Liposculpturing of the hips or the muffin top usually is performed concurrently with an abdominoplasty in our practice in order to slim down the hips and the thighs. Patients who only have skin laxity may not require liposuctioning of the hips or lower flank region. I do not perform liposuctioning of the upper flanks or epigastrium above the belly button at the same time as abdominoplasty. This can lead to avascular necrosis or poor blood supply which can lead to dead tissue in the lower abdomen. Liposuctioning of the upper abdomen and flanks can be performed three to six months after healing has occurred with neovascularization and revascularization of the lower abdominal flap.


Tummy tuck cost will vary per patient.

This includes surgeon’s fee, operating room fees, implant cost and anesthesia fees.

Surgery Time Table

Preoperative Patient is started on an intravenous antibiotic (Ancef, Cipro and Vancomycin)
Surgery Mini: 30-60 minutes · Modified: 1-2 hours · Extensive: 2-3 hours · Belt: 4-6 hours
Recovery Room At least one hour. This is a requirement of federal law in Medicare.
Next Day Dressings are removed, fluids are evaluated each six hours
Week 1 Drainage tubes are removed
Week 2 Initial sutures are now removed along the lower abdominal area and the umbilicus.
Week 3 Sutures are removed along the umbilicus
Week 4 Photographs are taken and patients can now perform light exercising including aerobic and anaerobic, but no rectus muscle isolation
Week 6 Abdominal compression garment is worn for six weeks
Week 8 At this time, patients can go back to normal lifting, training, and continue with the Bio Corneum silicone scar treatment.

Frequently Asked Questions

  • How Are Tummy Tucks Different From Liposuction?

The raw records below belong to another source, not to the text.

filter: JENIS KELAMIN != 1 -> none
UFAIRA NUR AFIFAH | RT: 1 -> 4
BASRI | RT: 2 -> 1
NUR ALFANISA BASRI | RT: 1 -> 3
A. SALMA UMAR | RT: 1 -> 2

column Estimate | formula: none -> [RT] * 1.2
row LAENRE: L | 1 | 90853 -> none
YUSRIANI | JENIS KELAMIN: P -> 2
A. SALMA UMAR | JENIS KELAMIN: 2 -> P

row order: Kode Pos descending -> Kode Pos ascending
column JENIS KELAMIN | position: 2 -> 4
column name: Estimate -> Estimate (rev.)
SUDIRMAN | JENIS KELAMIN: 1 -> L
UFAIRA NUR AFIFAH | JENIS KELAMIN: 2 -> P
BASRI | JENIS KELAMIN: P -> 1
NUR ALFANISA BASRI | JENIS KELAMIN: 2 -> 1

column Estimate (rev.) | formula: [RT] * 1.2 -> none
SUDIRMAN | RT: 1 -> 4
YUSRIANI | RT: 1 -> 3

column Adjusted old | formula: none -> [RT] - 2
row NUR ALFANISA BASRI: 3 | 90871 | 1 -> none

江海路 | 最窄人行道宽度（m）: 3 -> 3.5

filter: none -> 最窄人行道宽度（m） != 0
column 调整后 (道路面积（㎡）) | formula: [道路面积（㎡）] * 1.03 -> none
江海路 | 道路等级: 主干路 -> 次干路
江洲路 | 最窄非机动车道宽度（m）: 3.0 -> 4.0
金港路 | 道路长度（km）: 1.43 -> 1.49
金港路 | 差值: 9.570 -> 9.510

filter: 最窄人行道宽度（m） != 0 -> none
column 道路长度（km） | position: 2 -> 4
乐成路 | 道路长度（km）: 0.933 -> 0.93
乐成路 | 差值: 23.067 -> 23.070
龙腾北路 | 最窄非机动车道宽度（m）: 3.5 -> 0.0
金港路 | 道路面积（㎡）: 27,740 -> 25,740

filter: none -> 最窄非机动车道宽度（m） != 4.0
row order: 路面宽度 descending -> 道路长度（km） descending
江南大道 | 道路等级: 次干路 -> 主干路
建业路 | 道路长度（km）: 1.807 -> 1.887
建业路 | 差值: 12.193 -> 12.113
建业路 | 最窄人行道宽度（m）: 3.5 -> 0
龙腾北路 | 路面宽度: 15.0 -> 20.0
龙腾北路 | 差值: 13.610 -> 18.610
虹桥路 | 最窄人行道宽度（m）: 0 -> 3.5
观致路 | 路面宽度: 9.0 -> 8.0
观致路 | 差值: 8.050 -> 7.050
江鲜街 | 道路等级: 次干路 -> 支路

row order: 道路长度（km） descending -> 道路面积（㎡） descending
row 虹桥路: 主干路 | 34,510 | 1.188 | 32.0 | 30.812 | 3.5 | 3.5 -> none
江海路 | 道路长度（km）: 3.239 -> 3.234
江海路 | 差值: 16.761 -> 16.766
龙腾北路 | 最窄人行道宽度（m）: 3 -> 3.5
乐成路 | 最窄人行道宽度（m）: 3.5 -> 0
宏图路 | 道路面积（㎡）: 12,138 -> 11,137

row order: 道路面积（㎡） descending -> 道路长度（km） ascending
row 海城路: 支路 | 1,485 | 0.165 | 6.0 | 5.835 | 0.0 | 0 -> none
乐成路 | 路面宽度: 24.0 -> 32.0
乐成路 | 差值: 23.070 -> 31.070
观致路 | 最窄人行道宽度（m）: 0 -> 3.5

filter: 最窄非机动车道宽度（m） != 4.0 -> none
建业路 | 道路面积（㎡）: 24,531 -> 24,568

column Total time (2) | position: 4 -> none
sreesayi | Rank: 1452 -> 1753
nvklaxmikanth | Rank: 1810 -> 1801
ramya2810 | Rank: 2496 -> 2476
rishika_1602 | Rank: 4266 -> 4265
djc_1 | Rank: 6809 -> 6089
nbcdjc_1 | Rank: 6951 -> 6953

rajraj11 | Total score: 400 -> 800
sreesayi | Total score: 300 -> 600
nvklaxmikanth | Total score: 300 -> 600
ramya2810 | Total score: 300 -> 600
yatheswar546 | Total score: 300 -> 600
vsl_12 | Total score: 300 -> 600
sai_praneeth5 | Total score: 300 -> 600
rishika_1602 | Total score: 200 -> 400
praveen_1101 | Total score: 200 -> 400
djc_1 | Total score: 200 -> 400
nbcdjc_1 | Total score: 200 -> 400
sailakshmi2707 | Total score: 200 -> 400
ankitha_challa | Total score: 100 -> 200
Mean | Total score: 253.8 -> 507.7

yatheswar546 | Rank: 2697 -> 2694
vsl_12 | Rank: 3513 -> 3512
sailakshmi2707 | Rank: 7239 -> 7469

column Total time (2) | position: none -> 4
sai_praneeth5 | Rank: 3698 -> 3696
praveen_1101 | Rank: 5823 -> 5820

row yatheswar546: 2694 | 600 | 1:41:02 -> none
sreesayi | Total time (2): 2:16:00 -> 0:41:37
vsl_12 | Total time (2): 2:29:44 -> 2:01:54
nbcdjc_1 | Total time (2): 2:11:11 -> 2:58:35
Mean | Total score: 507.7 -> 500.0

    Liposuctioning is specifically targeting localized fat deposit areas with good skin tone. Tummy tucks are intended for women with skin laxity and/or skin laxity with lipodystrophy or adiposity and excessive fat. The results from abdominoplasties, paniculectomies and tummy tucks are excellent, especially if the patients are realistic as to the scarring that is the significant tradeoff. Scarring is unpredictable from tummy tucks and due to the tension of the lower flap, can be thick, keloid, hypertrophic widespread hyperpigmentation or hypopigmentation. Patients must be realistic as to the scars and expectations must be realistic. Nobody can guarantee a thin line scar, not even a scar as perfect as the previous C-section because a significant amount of tension is found with lower abdominoplasties and paniculectomies which can lead to keloid, hypertrophic and widespread scarring. Tummy tuck procedures are excellent for patients who desire to have flat, smooth stomachs, tightening of the lower abdominal musculature walls will help to flatten the stomach as well. Final results may take over a year for the swelling and scarring to settle. This is a highly invasive procedure. Abdominoplasties require drainage tube placement as well as abdominal girdles and contour compressive dressings for up to two to three months. Patients will have to refrain from heavy exercising due to the possibility of tearing sutures and bleeding internally.